Jeffrey Goldberg: That's an excellent point, because we don't know really what her instincts are on this because she has to toe the line.
Francesca Chambers: And there are other areas where she -- where she, you know, she might be suggesting she might be potentially softer, she's seen in that way, she's been more sympathetic, some people have seen towards the Palestinian cause, but the uncommitted movement has not endorsed her in this election because the things that she has said have been so close to what Joe Biden has said.
And so that is how this could affect her electorally.
Jeffrey Goldberg: David, any insight on Kamala Harris and her foreign policy vis-a-vis the Middle East?
David Ignatius: So I interviewed a lot of people who sat with her in the Situation Room around the table, and I just wanted to hear, what does she say?
And for the most part, the answer was what you'd expect.
She asks great questions, she's very lawyerly, she asks, you know, about Russian troop formations, well, how many units are there?

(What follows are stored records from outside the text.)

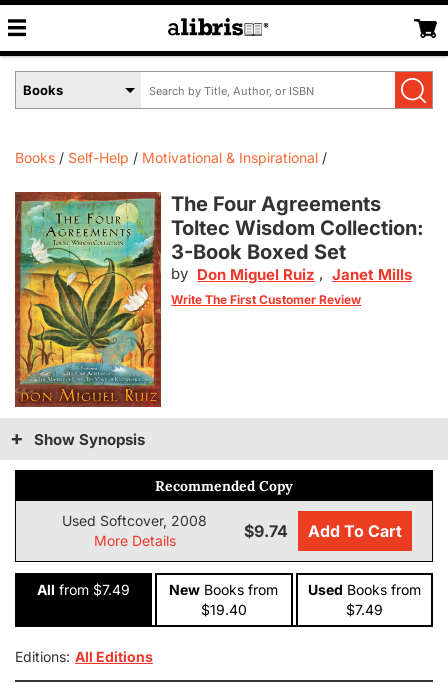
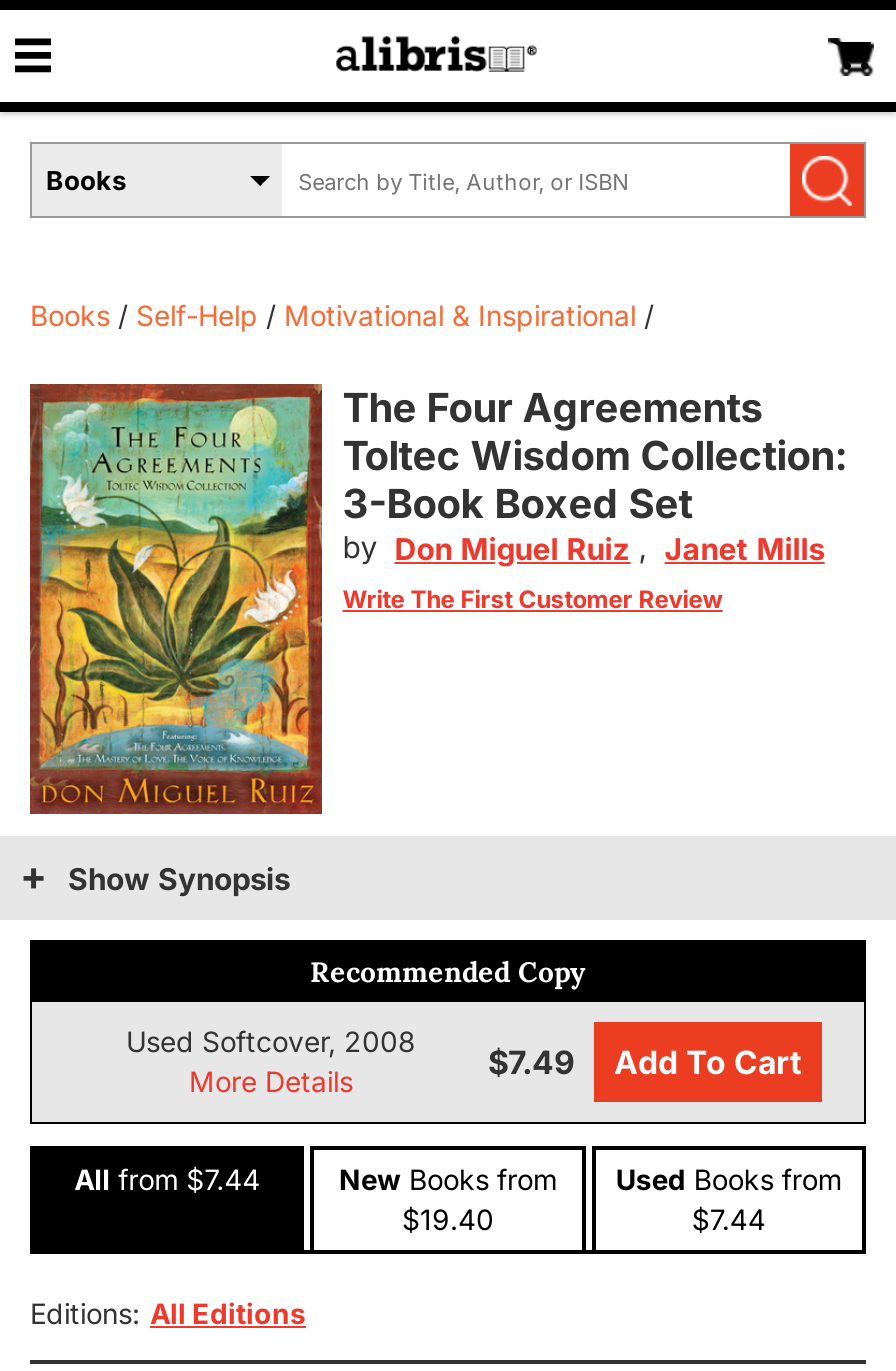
- $9.74 Add To Cart
+ $7.49 Add To Cart

- All from $7.49
+ All from $7.44

- $7.49
+ $7.44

How quickly can they move?
I was also told that they make decisions there to kill people, to conduct operations.
Jeffrey Goldberg: Right.
The fight against ISIS, for instance, continues.
David Ignatius: Yeah.
And somebody said to me, I've watched her, and she's ready to take the shot.
So I thought that was a pretty good description of, you know, the moment where you actually have to come down, it's like, you know, deciding to kill bin Laden.
Jeffrey Goldberg: Right.
David Ignatius: And she's ready to take the shot.
Jeffrey Goldberg: Right.
Frank, making assumptions here is probably a dangerous game about what she might actually be like in power.
Franklin Foer: Right.
Well, interesting that the Israelis both have big question marks about her and about Donald Trump.
I think Joe Biden was a very comfortable figure for Israel because they knew that whatever hesitations he had about what they were doing, there was this underlying Zionism that was really deeply felt, and that when he came to Israel after October 7th, that was an incredible sign.
But I asked the same questions that David asked of people, were there ever moments of daylight between Biden and Harris as these decisions were being debated, and they just didn't exist?
Jeffrey Goldberg: That's interesting.
One final question for you, because you've studied Joe Biden and his policies and his personality for so long, just 15, 20 seconds, sorry.
The -- what do you think he wants -- as he leaves office, what do you think he wants out of the Middle East?
Hostages free?
Would that be enough?
Franklin Foer: I think he wants it, but I think that there's no expectation that they're going to be able to get that between now and then.
Jeffrey Goldberg: Well, that's sobering.
And unfortunately, we have to leave it there for right now, but I want to thank our panelists for sharing their reporting.